[[ Data provided, beginning ]]

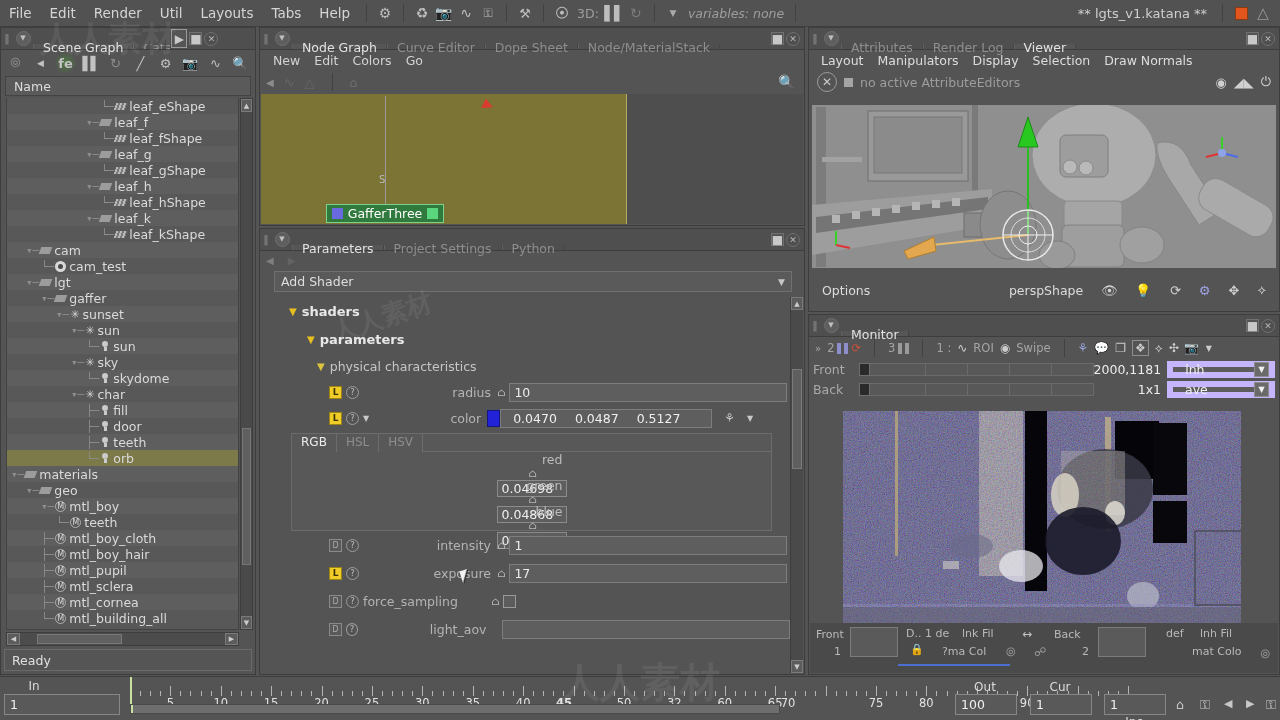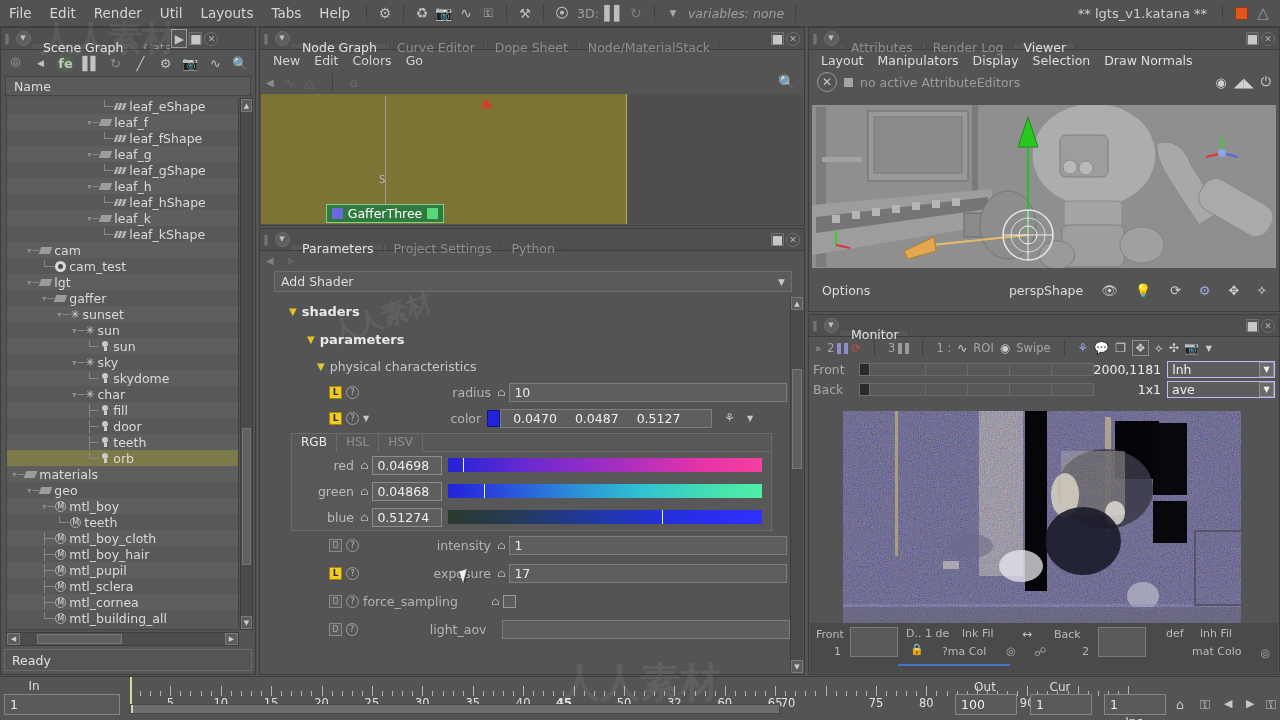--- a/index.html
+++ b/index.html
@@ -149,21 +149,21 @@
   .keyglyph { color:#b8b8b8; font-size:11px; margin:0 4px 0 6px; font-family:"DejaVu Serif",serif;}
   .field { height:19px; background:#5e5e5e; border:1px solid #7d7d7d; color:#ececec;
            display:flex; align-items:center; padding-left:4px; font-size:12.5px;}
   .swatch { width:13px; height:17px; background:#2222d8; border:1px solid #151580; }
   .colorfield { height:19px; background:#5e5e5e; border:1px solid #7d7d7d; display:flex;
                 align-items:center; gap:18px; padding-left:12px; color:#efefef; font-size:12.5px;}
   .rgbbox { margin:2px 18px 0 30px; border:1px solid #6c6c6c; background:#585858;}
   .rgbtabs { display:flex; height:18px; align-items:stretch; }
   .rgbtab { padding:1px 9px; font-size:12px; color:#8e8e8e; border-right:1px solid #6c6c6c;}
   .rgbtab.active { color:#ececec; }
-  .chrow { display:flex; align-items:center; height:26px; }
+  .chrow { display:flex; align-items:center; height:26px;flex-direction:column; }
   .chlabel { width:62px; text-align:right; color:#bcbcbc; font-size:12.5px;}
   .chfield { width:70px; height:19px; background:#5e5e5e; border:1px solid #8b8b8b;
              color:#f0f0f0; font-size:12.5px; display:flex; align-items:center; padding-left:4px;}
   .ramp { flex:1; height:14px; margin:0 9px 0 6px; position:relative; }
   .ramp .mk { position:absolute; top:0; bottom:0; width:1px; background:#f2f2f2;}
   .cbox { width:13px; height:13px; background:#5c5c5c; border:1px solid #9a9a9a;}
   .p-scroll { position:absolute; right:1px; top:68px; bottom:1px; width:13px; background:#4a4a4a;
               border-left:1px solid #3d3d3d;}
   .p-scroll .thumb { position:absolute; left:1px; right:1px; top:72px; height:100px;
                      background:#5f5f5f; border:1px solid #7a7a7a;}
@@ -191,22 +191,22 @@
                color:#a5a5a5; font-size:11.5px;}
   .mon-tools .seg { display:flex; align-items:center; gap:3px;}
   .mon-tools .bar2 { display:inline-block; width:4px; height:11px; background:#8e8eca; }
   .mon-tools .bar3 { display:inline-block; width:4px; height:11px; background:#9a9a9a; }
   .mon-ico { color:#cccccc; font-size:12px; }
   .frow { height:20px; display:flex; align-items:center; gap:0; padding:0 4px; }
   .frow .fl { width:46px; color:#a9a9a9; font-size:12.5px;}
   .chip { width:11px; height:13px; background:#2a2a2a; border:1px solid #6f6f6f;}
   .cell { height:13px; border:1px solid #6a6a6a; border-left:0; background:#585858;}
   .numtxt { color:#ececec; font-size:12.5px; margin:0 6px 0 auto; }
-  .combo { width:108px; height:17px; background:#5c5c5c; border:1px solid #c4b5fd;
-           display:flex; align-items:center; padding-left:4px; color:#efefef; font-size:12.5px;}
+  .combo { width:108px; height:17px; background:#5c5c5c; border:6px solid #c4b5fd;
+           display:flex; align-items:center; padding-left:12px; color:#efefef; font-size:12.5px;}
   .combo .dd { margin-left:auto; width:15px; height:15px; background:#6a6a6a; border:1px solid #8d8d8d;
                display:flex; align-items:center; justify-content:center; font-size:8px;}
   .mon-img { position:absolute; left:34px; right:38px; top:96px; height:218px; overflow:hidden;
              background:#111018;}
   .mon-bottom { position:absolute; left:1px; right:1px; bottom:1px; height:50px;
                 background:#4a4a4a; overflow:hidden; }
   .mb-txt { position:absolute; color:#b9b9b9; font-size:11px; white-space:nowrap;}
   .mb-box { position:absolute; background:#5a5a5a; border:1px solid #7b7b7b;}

[[ Data provided, end ]]
[[ Data provided, beginning ]]

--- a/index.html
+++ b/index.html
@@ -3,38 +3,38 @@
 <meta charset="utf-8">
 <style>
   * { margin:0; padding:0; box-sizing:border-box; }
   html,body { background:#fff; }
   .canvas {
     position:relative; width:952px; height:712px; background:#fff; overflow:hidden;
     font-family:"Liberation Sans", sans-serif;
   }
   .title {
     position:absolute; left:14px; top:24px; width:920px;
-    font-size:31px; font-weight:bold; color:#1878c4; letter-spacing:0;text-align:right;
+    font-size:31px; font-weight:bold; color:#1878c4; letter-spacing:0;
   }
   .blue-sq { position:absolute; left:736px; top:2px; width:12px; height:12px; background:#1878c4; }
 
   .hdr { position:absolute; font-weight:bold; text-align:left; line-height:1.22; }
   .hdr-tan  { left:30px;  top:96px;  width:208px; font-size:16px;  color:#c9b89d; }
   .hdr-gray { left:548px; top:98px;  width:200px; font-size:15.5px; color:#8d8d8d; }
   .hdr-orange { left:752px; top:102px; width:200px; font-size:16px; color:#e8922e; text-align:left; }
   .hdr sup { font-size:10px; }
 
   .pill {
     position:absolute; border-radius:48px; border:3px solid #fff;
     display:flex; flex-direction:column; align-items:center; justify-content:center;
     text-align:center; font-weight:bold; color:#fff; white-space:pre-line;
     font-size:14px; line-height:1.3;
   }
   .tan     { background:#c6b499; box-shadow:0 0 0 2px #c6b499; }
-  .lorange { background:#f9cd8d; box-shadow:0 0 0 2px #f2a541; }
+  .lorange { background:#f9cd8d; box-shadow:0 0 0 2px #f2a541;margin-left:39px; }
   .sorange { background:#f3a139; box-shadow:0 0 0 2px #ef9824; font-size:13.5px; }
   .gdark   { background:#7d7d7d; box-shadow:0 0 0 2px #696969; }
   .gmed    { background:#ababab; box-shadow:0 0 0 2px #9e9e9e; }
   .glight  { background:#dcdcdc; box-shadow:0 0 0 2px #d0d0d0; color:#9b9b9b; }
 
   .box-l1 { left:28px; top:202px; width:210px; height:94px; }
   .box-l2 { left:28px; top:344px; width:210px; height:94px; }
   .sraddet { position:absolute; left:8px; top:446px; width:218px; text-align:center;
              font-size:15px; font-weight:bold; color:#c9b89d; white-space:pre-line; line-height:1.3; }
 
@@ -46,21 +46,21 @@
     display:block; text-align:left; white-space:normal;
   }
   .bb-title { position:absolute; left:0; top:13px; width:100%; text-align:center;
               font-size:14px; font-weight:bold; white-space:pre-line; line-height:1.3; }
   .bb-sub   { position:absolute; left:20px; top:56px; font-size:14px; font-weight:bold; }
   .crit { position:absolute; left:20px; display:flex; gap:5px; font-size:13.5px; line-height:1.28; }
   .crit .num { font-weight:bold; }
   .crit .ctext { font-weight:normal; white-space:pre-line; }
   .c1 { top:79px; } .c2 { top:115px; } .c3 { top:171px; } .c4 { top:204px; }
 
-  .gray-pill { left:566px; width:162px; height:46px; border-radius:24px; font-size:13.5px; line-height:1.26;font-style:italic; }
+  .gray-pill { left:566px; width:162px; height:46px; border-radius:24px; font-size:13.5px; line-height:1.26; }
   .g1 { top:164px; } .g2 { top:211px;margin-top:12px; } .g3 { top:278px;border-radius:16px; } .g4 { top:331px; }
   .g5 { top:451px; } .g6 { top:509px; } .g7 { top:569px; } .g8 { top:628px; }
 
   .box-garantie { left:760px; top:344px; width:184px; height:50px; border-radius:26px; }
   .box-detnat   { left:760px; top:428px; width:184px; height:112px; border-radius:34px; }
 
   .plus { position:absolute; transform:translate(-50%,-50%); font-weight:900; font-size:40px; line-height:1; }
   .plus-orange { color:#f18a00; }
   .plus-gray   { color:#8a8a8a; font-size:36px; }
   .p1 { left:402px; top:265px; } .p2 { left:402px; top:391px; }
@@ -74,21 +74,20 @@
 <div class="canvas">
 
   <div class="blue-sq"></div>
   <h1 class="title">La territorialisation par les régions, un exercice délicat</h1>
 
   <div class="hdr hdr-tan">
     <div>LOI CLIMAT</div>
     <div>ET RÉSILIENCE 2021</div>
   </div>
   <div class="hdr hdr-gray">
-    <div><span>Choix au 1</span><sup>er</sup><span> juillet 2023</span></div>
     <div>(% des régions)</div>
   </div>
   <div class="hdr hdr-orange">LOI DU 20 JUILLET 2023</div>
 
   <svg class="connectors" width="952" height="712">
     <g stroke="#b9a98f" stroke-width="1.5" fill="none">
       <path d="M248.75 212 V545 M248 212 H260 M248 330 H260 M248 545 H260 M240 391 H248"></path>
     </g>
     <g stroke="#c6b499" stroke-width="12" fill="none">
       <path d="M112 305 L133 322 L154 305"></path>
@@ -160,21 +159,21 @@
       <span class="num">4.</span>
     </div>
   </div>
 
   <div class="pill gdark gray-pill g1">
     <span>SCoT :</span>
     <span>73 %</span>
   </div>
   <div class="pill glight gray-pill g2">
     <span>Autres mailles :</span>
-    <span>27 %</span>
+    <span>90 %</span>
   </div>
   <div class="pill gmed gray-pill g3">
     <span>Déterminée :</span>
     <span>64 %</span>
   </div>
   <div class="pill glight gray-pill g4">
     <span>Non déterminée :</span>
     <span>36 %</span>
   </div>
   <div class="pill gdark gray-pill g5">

[[ Data provided, end ]]

What you should do – Please copy every line of the records above in which "crit" appears.

Your solution –
   .crit { position:absolute; left:20px; display:flex; gap:5px; font-size:13.5px; line-height:1.28; }
   .crit .num { font-weight:bold; }
   .crit .ctext { font-weight:normal; white-space:pre-line; }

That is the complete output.